En février 2026, une équipe annonce une découverte rare en République tchèque : 29 outils en pierre, regroupés comme dans un sac disparu. Retrouvés sur le site de Milovice IV, ils offrent un accès direct à la vie d’un chasseur-cueilleur du Paléolithique supérieur.

À Milovice IV, une découverte datée entre 30 250 et 29 550 ans éclaire une occupation brève mais précise
Les fouilles menées sur le site de Milovice IV ont révélé une couche archéologique datée entre 30 250 et 29 550 ans. Dans cette strate, les chercheurs ont identifié les traces d’un campement actif sur une période courte, mais clairement circonscrite.
Au cœur de cette zone, 29 lames et lamelles reposaient groupées. Cette concentration d’outils en pierre intrigue immédiatement. Les archéologues évoquent un contenant périssable disparu depuis longtemps. L’étude, publiée dans le Journal of Paleolithic Archaeology, décrit un ensemble cohérent, rare à cette échelle.
Vingt-neuf pièces taillées révèlent un équipement polyvalent adapté à la survie en milieu glaciaire
L’analyse fonctionnelle montre une maîtrise technique avancée. Chaque éclat présente des traces d’usage distinctes. Certaines pièces servaient de projectiles emmanchés sur des sagaies. D’autres intervenaient dans la découpe ou le travail des matières animales.
Les micro-usures observées indiquent des activités variées. Les outils ont participé à la transformation de la viande, au grattage des peaux et au façonnage du bois. Cette polyvalence traduit une sélection réfléchie, pensée pour répondre aux exigences d’une mobilité constante.
Ainsi, cet ensemble compose une véritable trousse de survie paléolithique. Rien ne relève du symbolique. Chaque pièce répond à un besoin concret. Vous observez ici un équipement optimisé, calibré pour accompagner un déplacement, une chasse ou une halte brève.
Les circonstances de l’abandon interrogent entre fuite précipitée, cache volontaire ou simple accident
Reste une question centrale : pourquoi laisser un matériel aussi précieux ? Les chercheurs avancent plusieurs scénarios. Une fuite face à un danger aurait imposé un départ rapide. Un accident nocturne demeure possible, tout comme la perte involontaire du contenant.
Toutefois, l’hypothèse d’un dépôt intentionnel retient l’attention. Le regroupement soigné suggère une cache préparée pour un retour ultérieur. Le récipient, sans doute en cuir ou en écorce, s’est décomposé. Cette organisation témoigne d’une logistique déjà élaborée.
Ces outils gravettiens confirment l’existence de réseaux et d’innovations techniques à l’échelle européenne
Les pièces appartiennent à la culture gravettienne, active en Europe depuis environ 33 000 ans. Cette tradition se distingue par une grande finesse de taille. Elle reflète une adaptation poussée aux environnements froids du Paléolithique supérieur.
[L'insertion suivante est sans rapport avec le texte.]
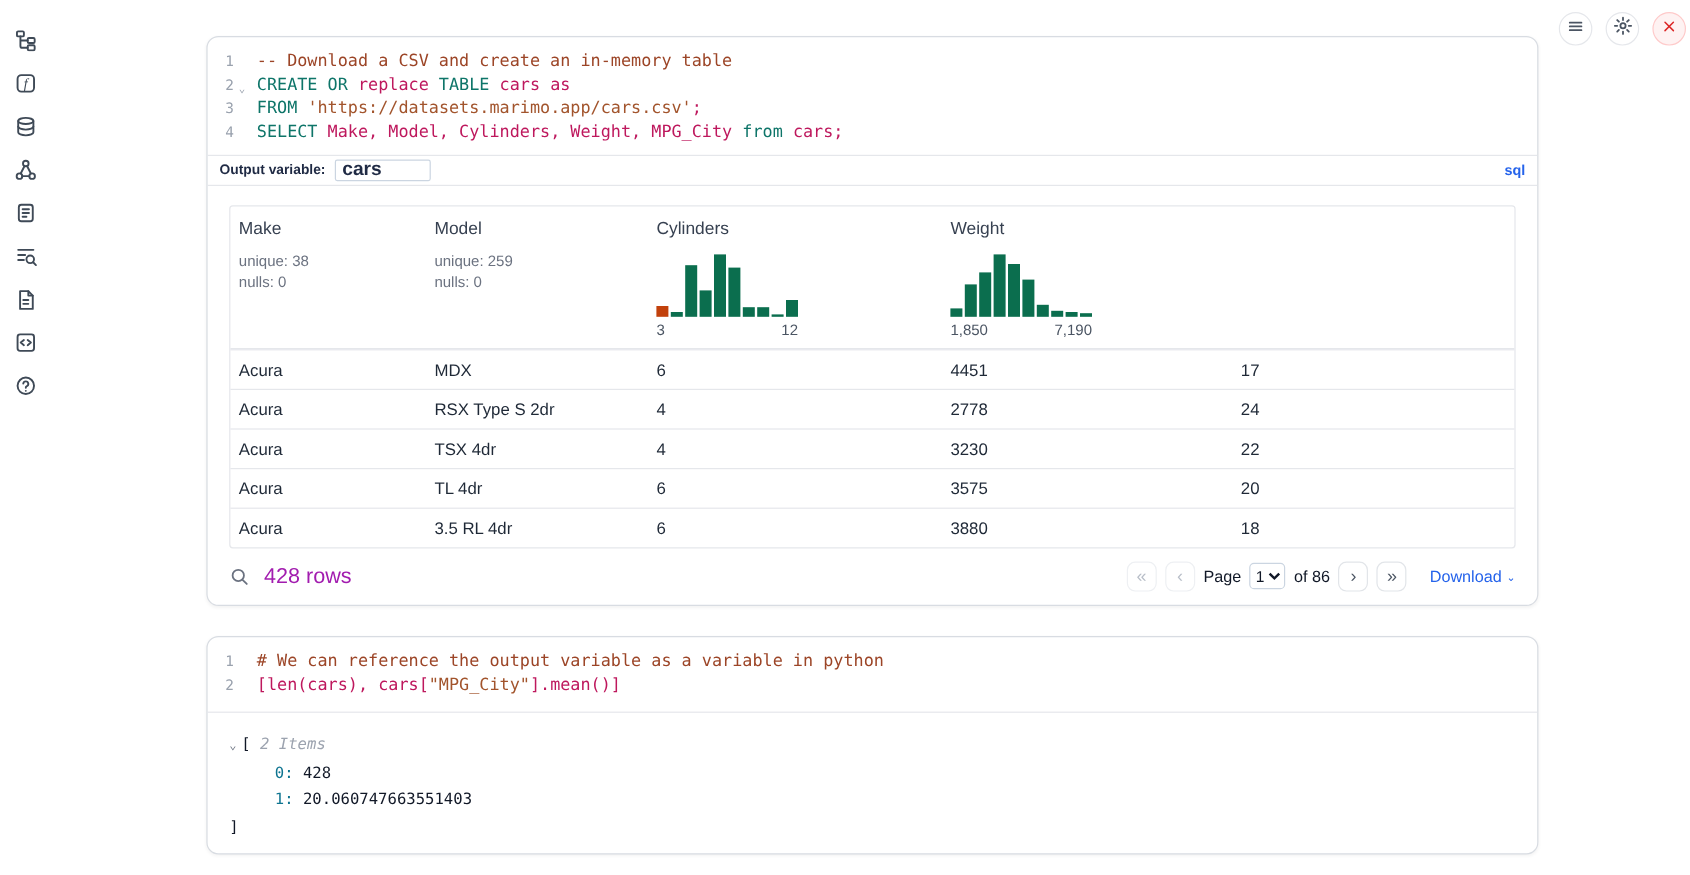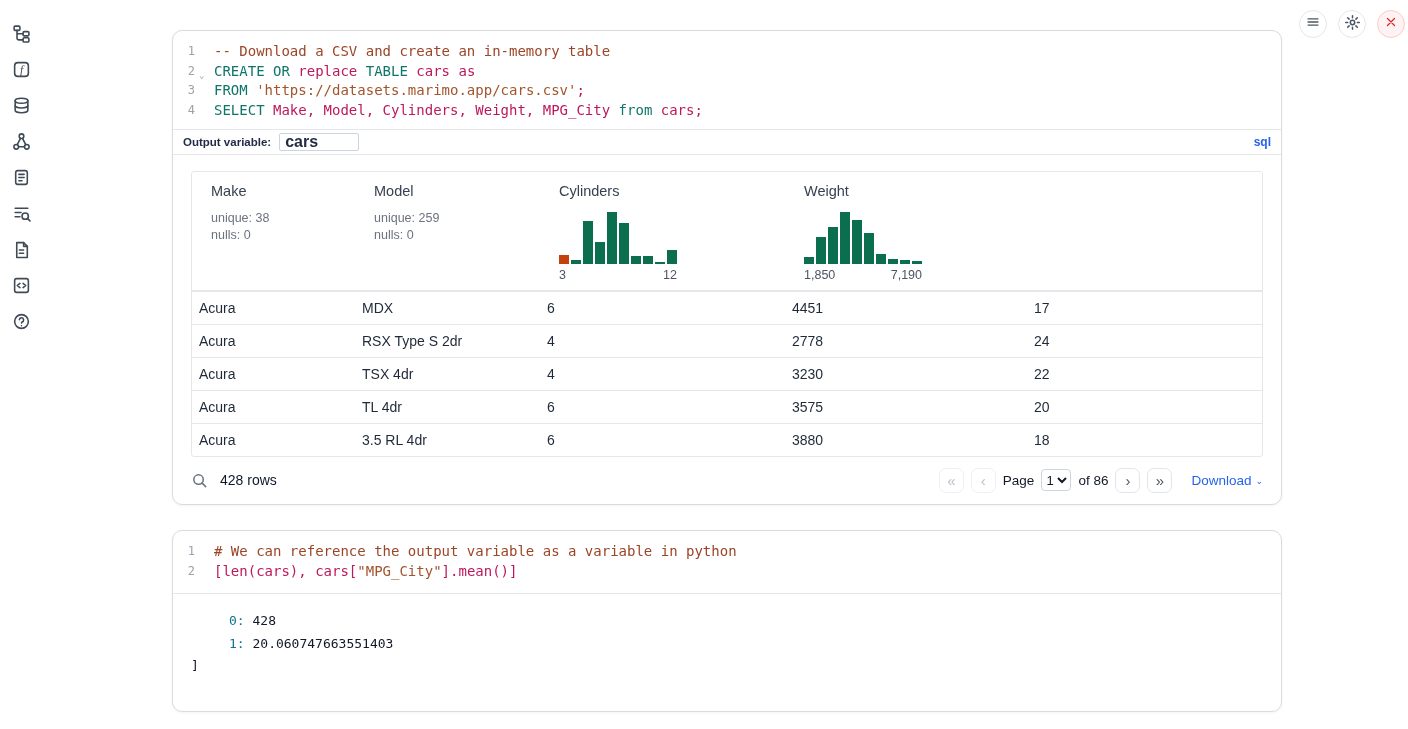"Make" .th { margin-left: 12px -> none }
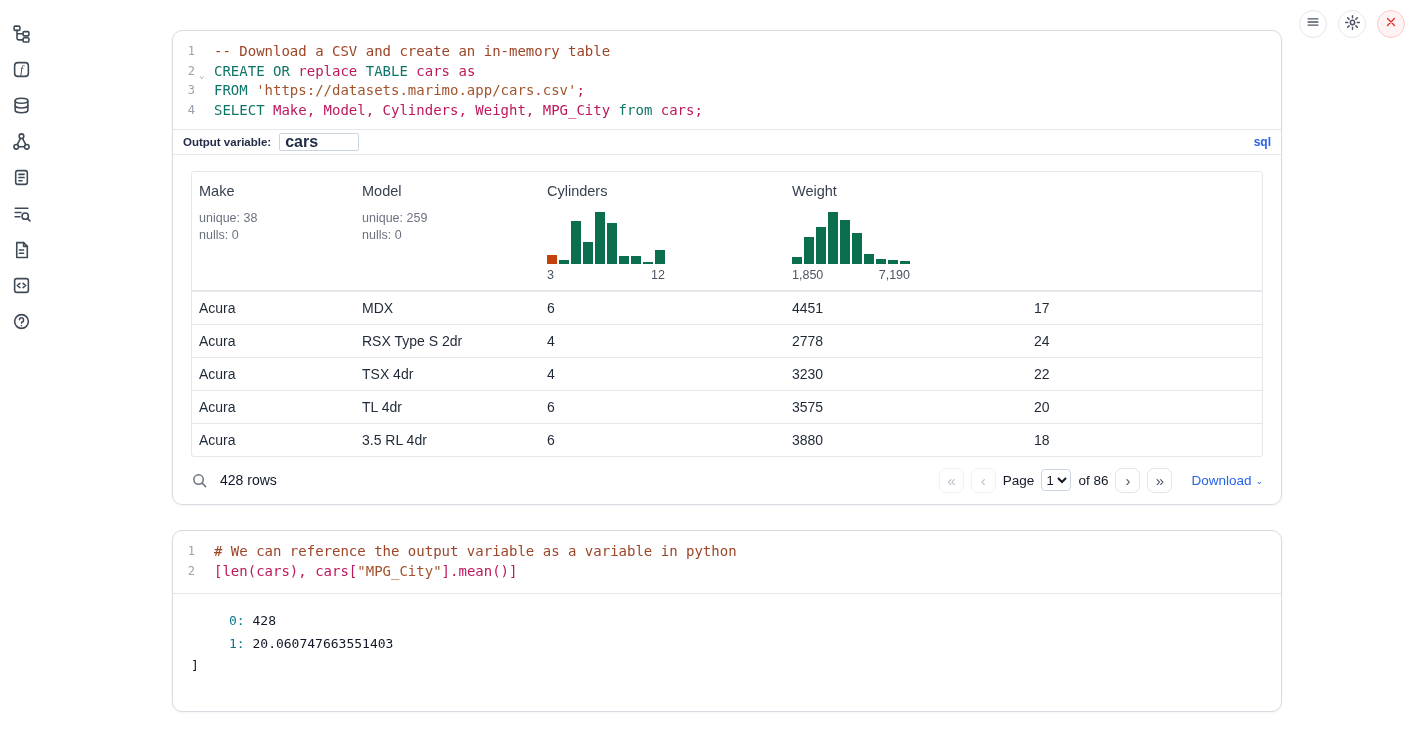"428 rows" .rows-count { color: #0f172a -> #a21caf; font-size: 14px -> 18px }
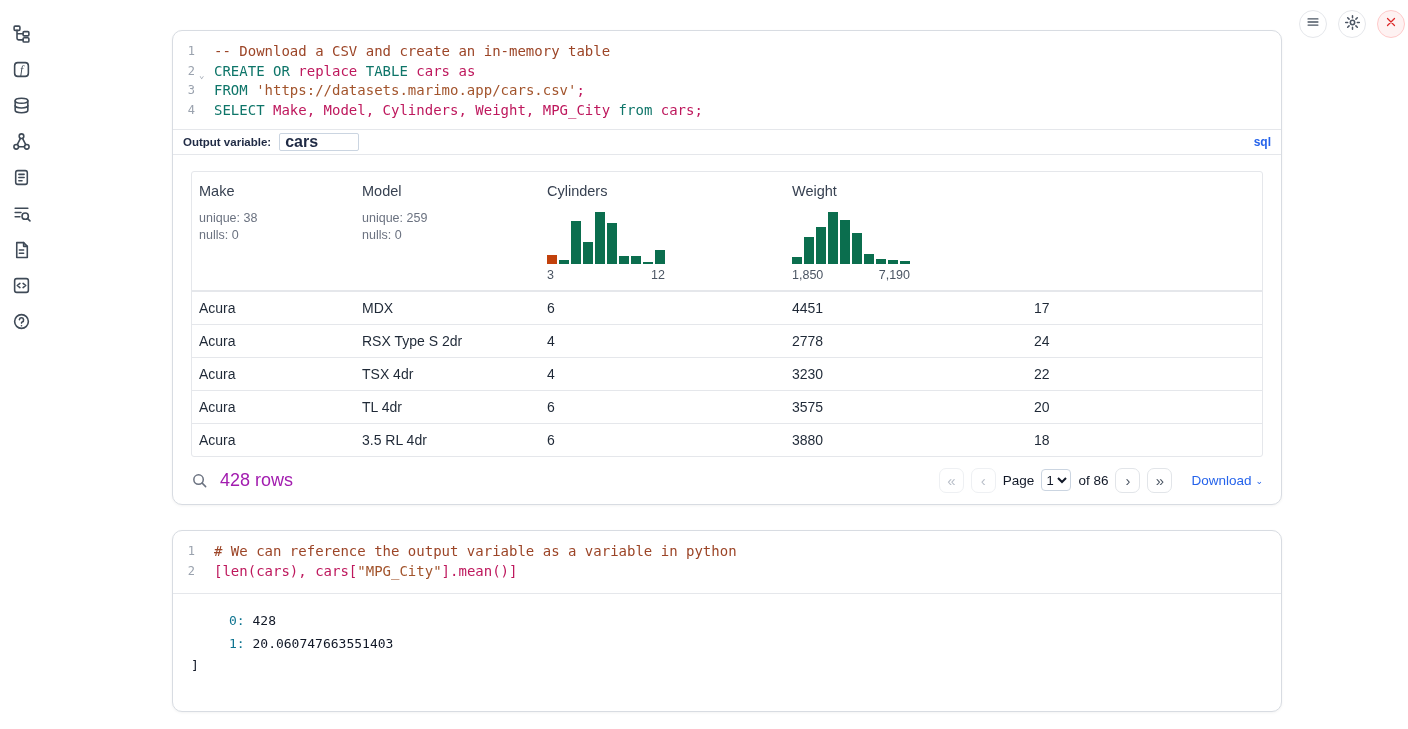"⌄ [ 2 Items" div { html: none -> <div> <span>⌄</span><span>[</span> <span>2 Items</span> </div> }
Les Gravettiens maîtrisaient la chasse au grand gibier, dont le mammouth. Ils utilisaient probablement arcs et propulseurs. Cette innovation cynégétique majeure a transformé l’efficacité des expéditions. Par ailleurs, les indices suggèrent des liens précoces avec les chiens.
Enfin, ces groupes entretenaient des réseaux à longue distance. Les échanges de matières premières et de savoir-faire structuraient un vaste espace européen. Cette trousse abandonnée ne raconte pas seulement une journée. Elle révèle une société mobile, connectée et techniquement avancée.